Record extracts:

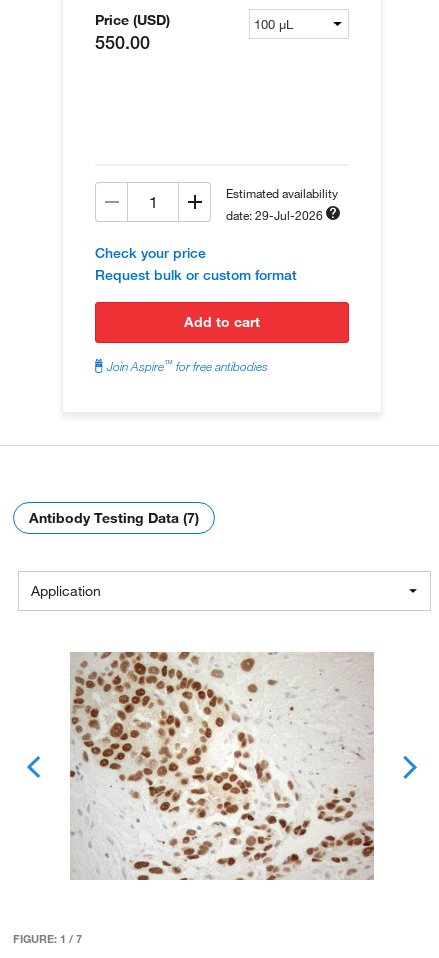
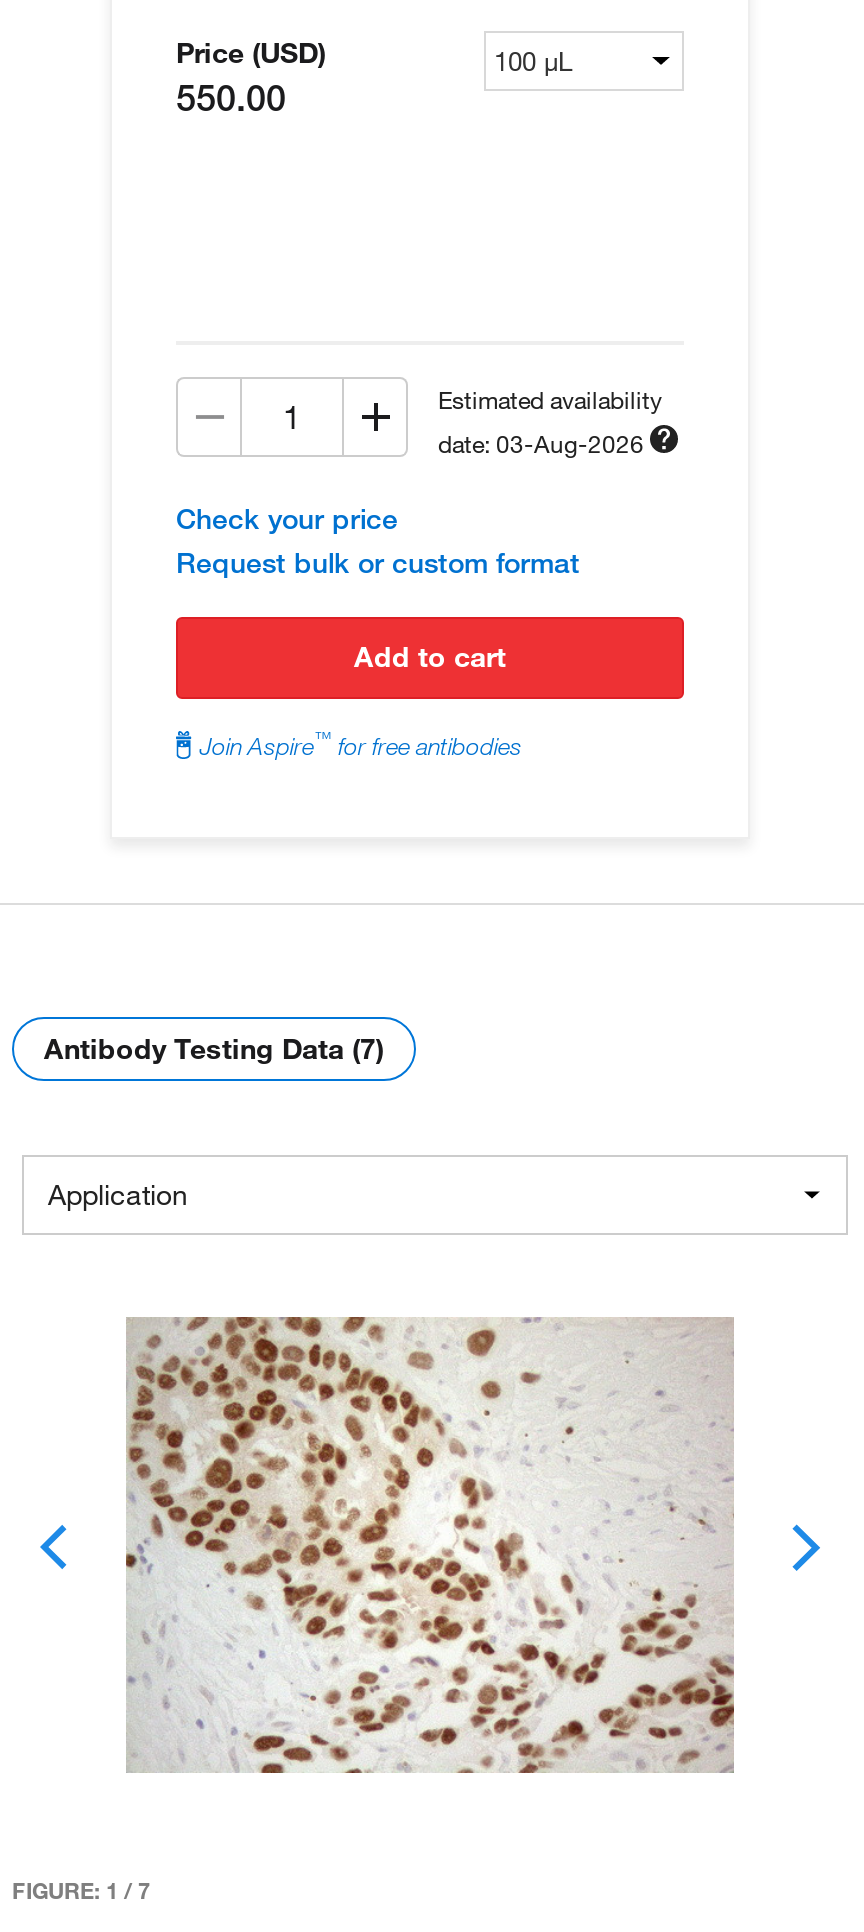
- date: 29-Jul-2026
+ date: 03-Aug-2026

==

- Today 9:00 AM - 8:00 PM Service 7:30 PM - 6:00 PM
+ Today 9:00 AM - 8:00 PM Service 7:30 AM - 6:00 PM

--

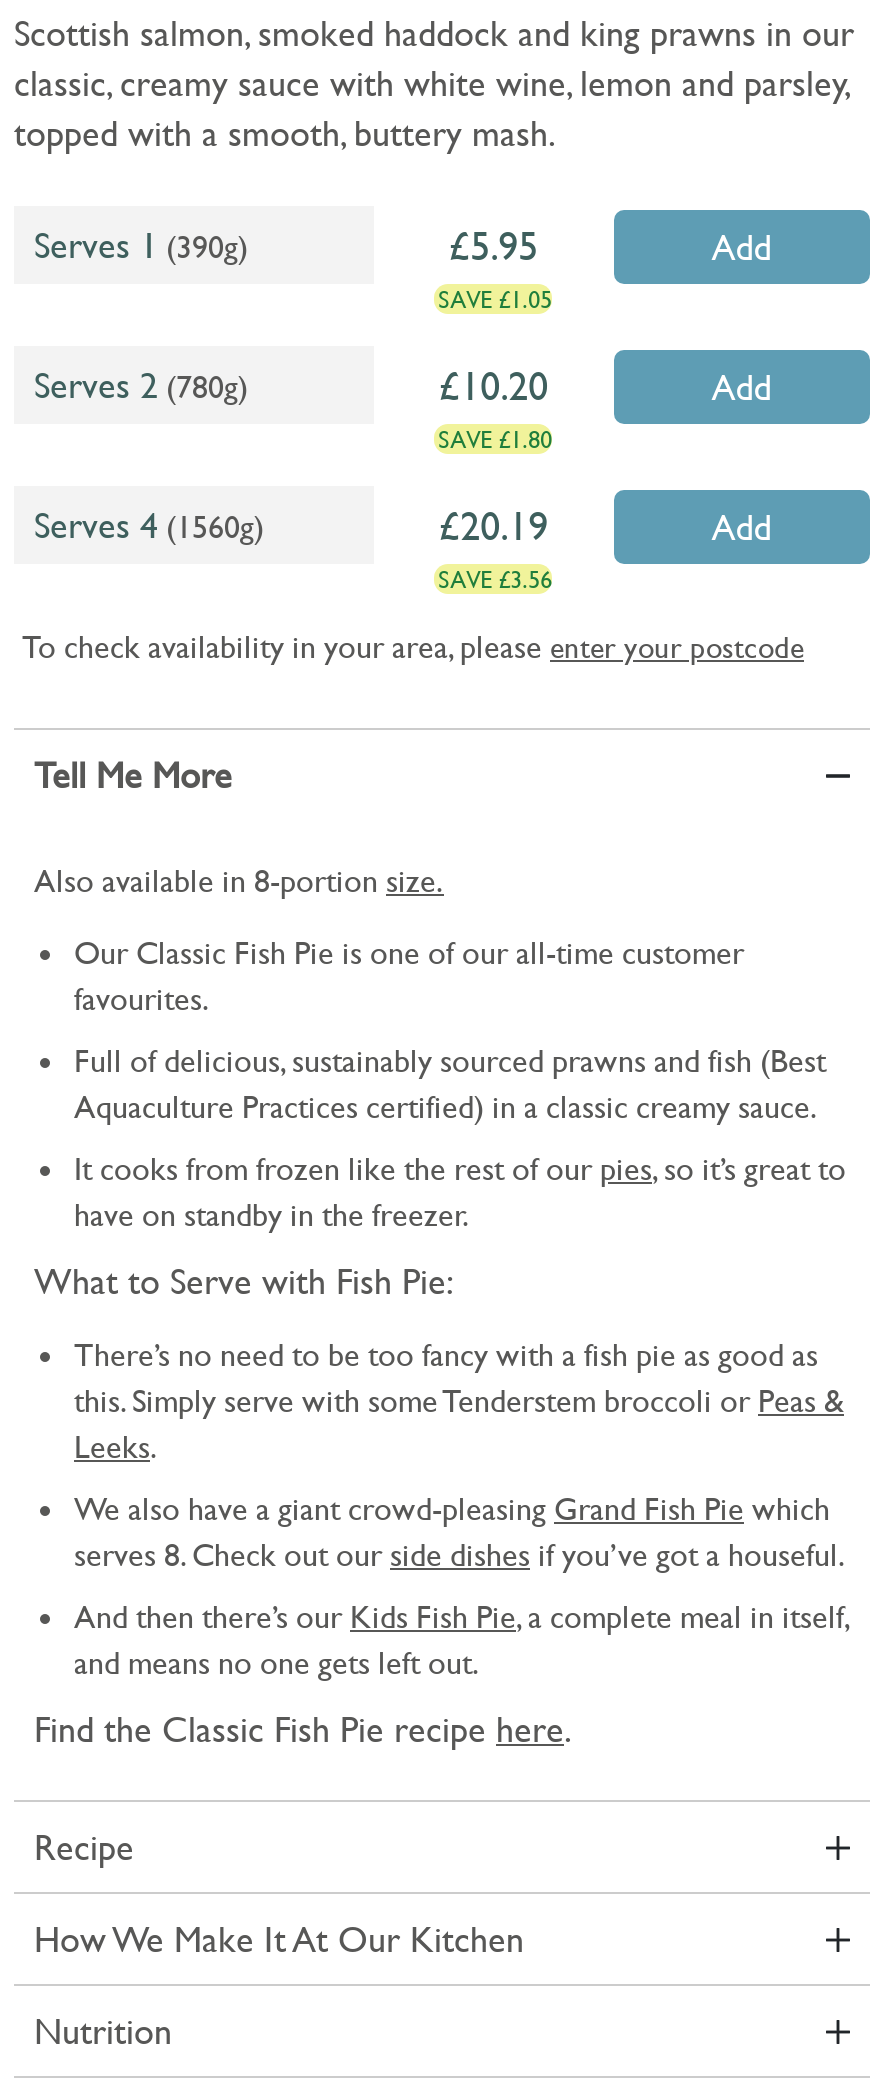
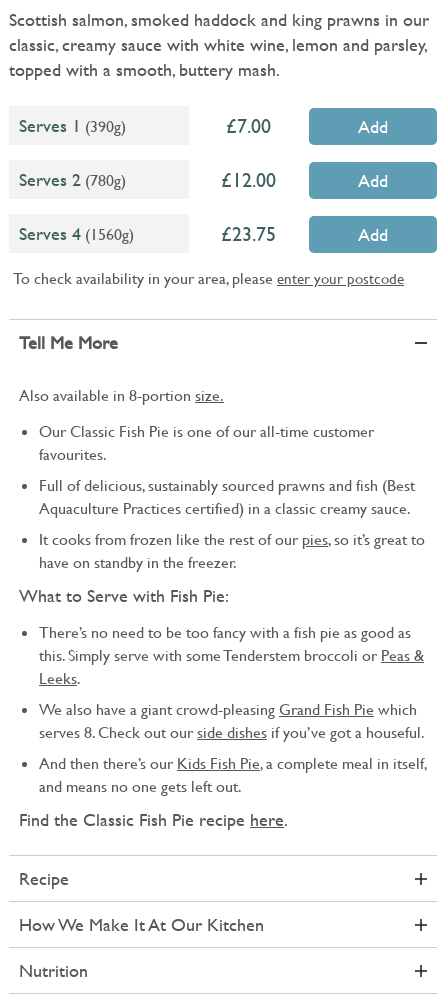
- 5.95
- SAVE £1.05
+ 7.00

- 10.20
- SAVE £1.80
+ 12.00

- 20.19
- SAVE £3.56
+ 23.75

What is expected: When a line in the material includes the word "Today", copy it out.

Solution to this task:
- Today 9:00 AM - 8:00 PM Service 7:30 PM - 6:00 PM
+ Today 9:00 AM - 8:00 PM Service 7:30 AM - 6:00 PM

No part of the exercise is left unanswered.